▶ _Extracted entries_
********************

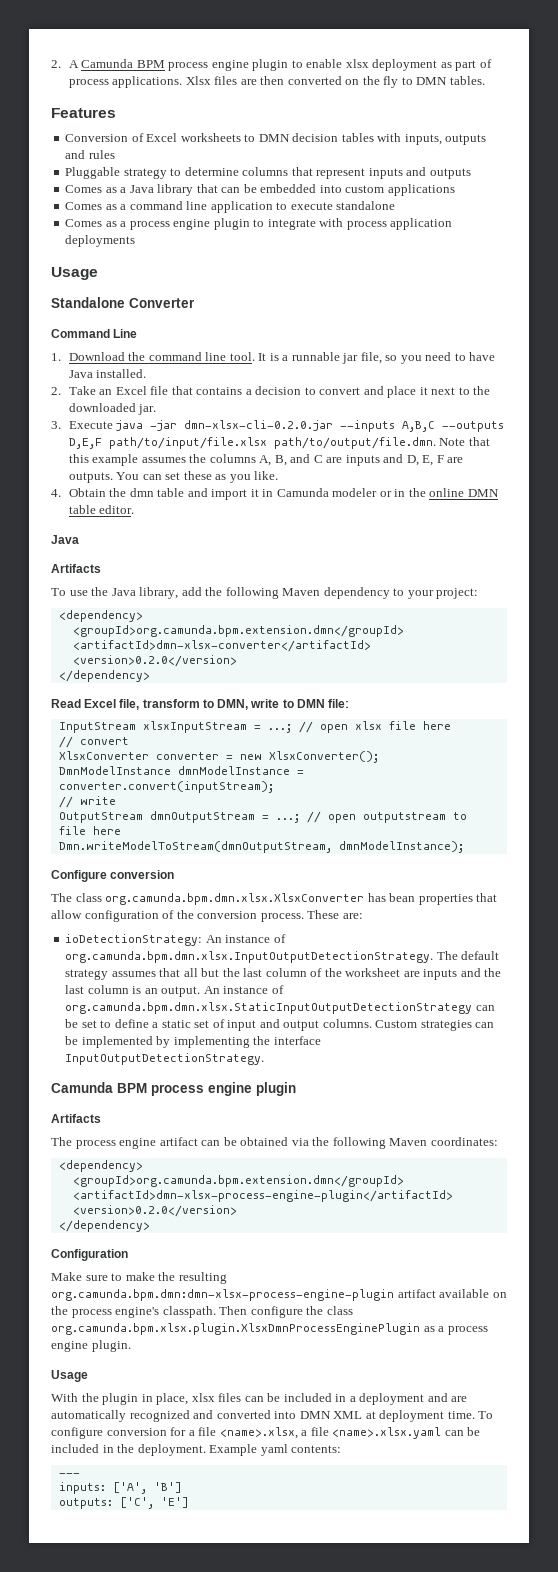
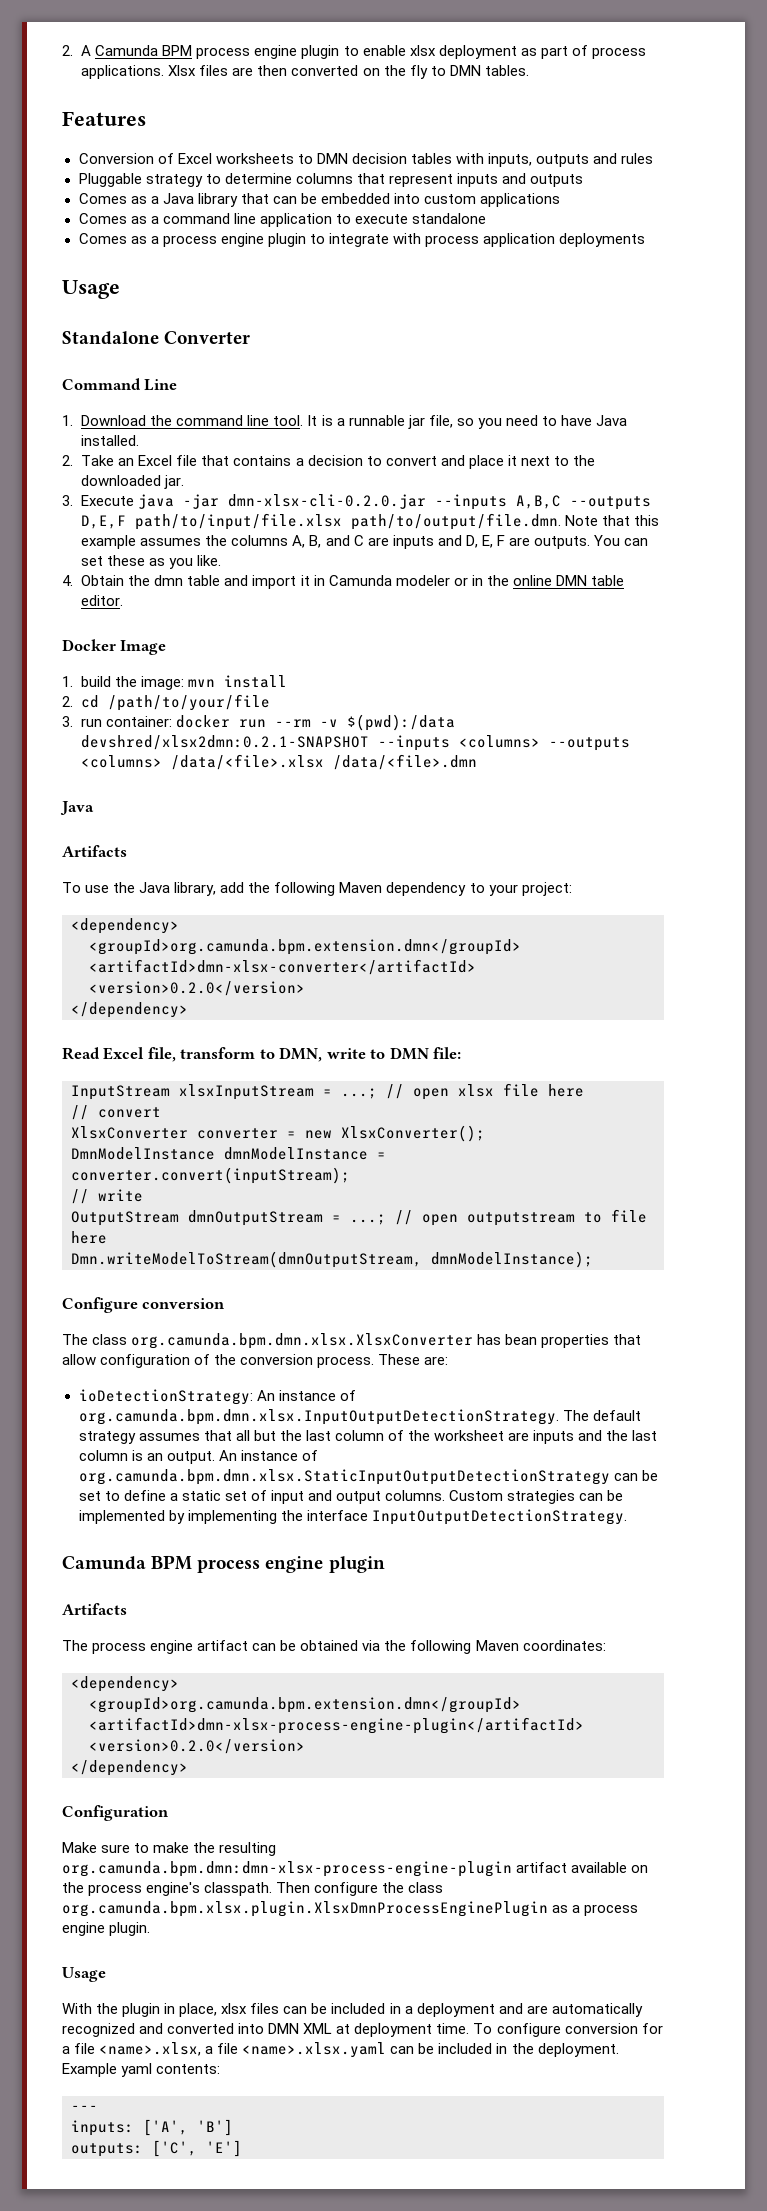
(135, 509) none -> [62,639,167,655] [62,675,288,690] [62,694,271,711] [62,714,456,731] [81,735,631,751] [81,754,478,770] // Docker Image // 1. build the image: mvn install // 2. cd /path/to/your/file // 3. run container: docker run --rm -v $(pwd):/data devshred/xlsx2dmn:0.2.1-SNAPSHOT --inputs <columns> --outputs <columns> /data/<file>.xlsx /data/<file>.dmn

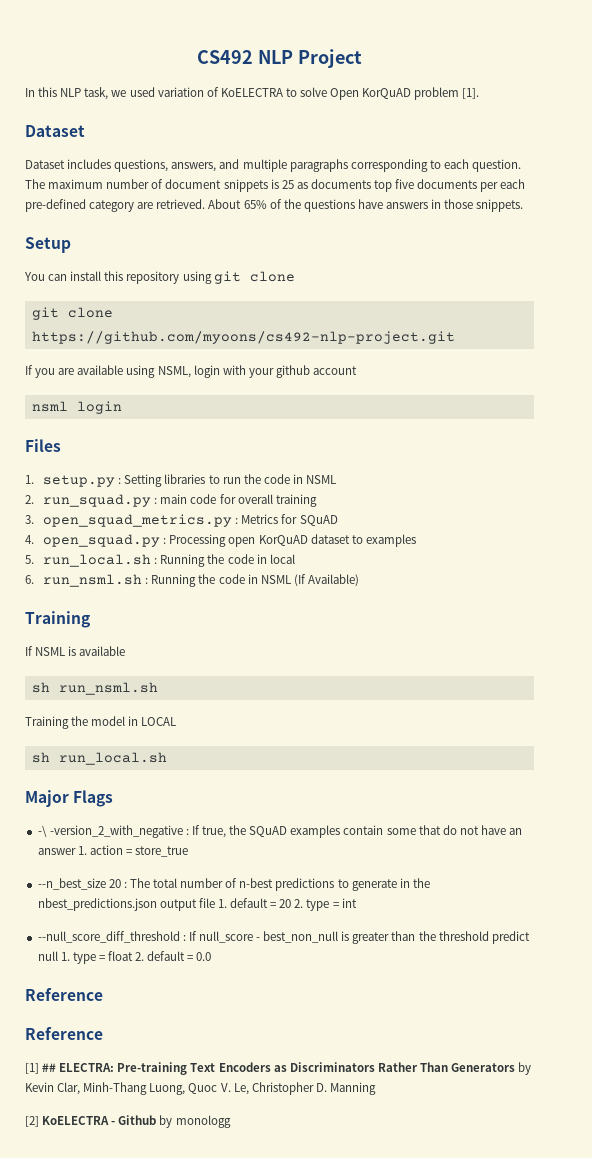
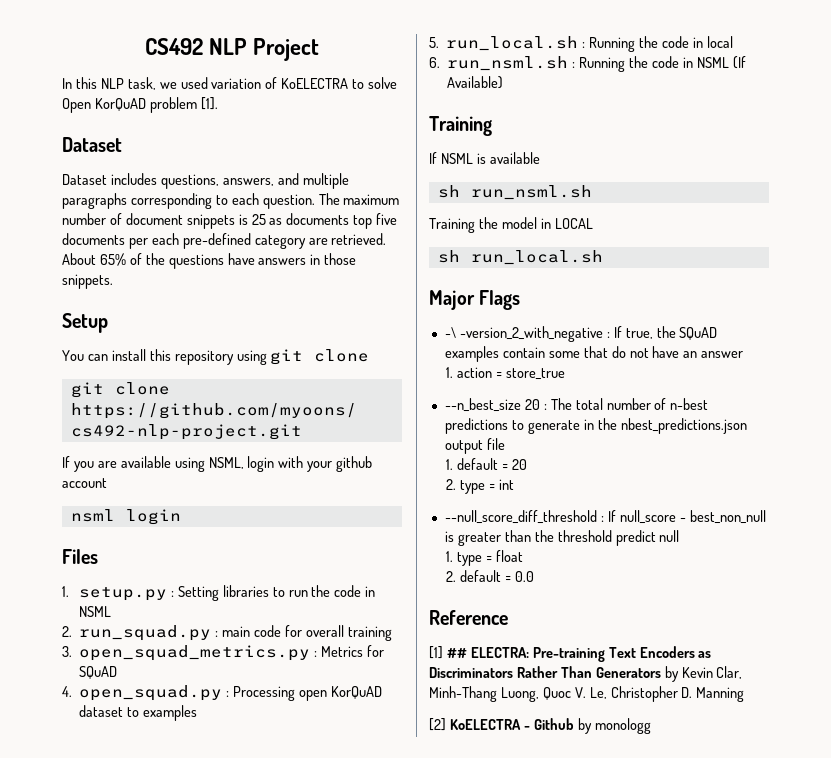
(76, 851) none -> (744, 354) //
(215, 903) none -> (505, 444) //
(292, 903) none -> (527, 464) //
(58, 956) none -> (680, 536) //
(134, 956) none -> (523, 556) //
[25,1027,103,1040] // Reference -> (508, 617) none

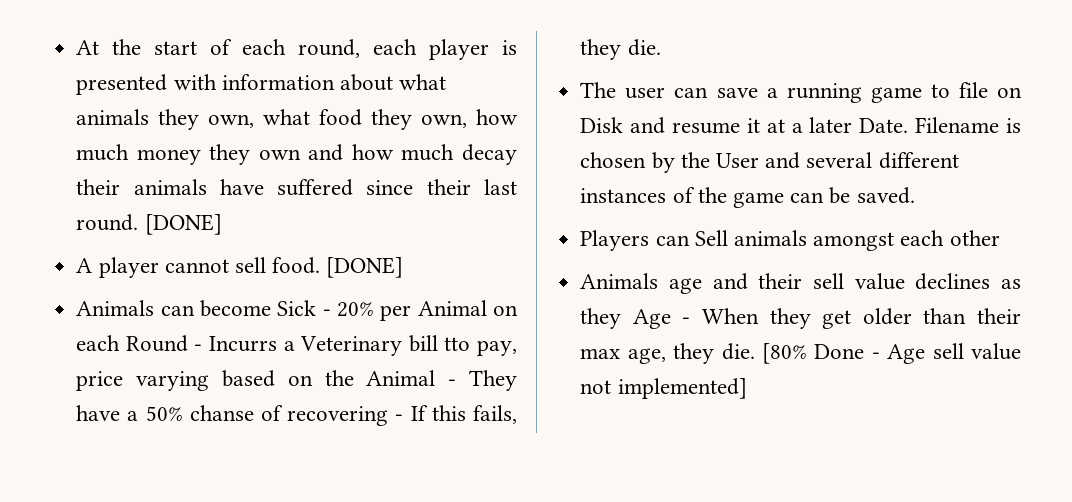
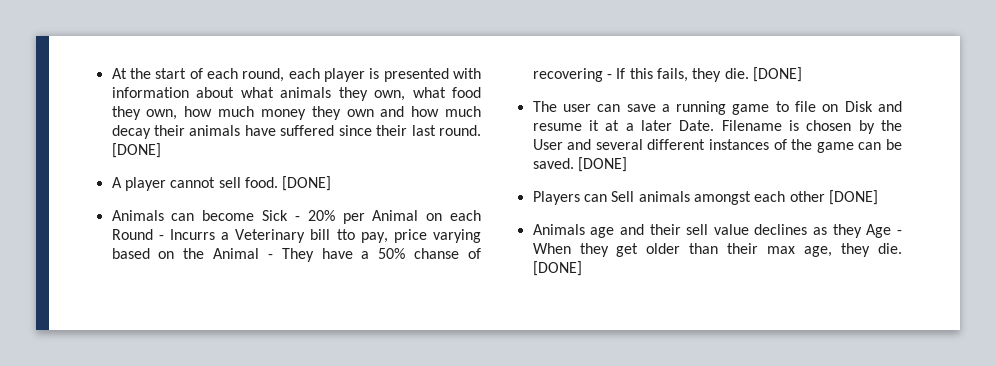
(661, 47) none -> [752,67,802,82] [DONE]
(915, 195) none -> [577,157,627,172] [DONE]
(1000, 238) none -> [828,190,878,205] [DONE]
[761,343,1021,364] [580,378,747,399] [80% Done - Age sell value not implemented] -> [532,261,582,276] [DONE]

********************

Every record above should be duplicated precisely, with the images removed.

▶ _Your solution_
(135, 509) none -> [62,639,167,655] [62,675,288,690] [62,694,271,711] [62,714,456,731] [81,735,631,751] [81,754,478,770] // Docker Image // 1. build the image: mvn install // 2. cd /path/to/your/file // 3. run container: docker run --rm -v $(pwd):/data devshred/xlsx2dmn:0.2.1-SNAPSHOT --inputs <columns> --outputs <columns> /data/<file>.xlsx /data/<file>.dmn

(76, 851) none -> (744, 354) //
(215, 903) none -> (505, 444) //
(292, 903) none -> (527, 464) //
(58, 956) none -> (680, 536) //
(134, 956) none -> (523, 556) //
[25,1027,103,1040] // Reference -> (508, 617) none

(661, 47) none -> [752,67,802,82] [DONE]
(915, 195) none -> [577,157,627,172] [DONE]
(1000, 238) none -> [828,190,878,205] [DONE]
[761,343,1021,364] [580,378,747,399] [80% Done - Age sell value not implemented] -> [532,261,582,276] [DONE]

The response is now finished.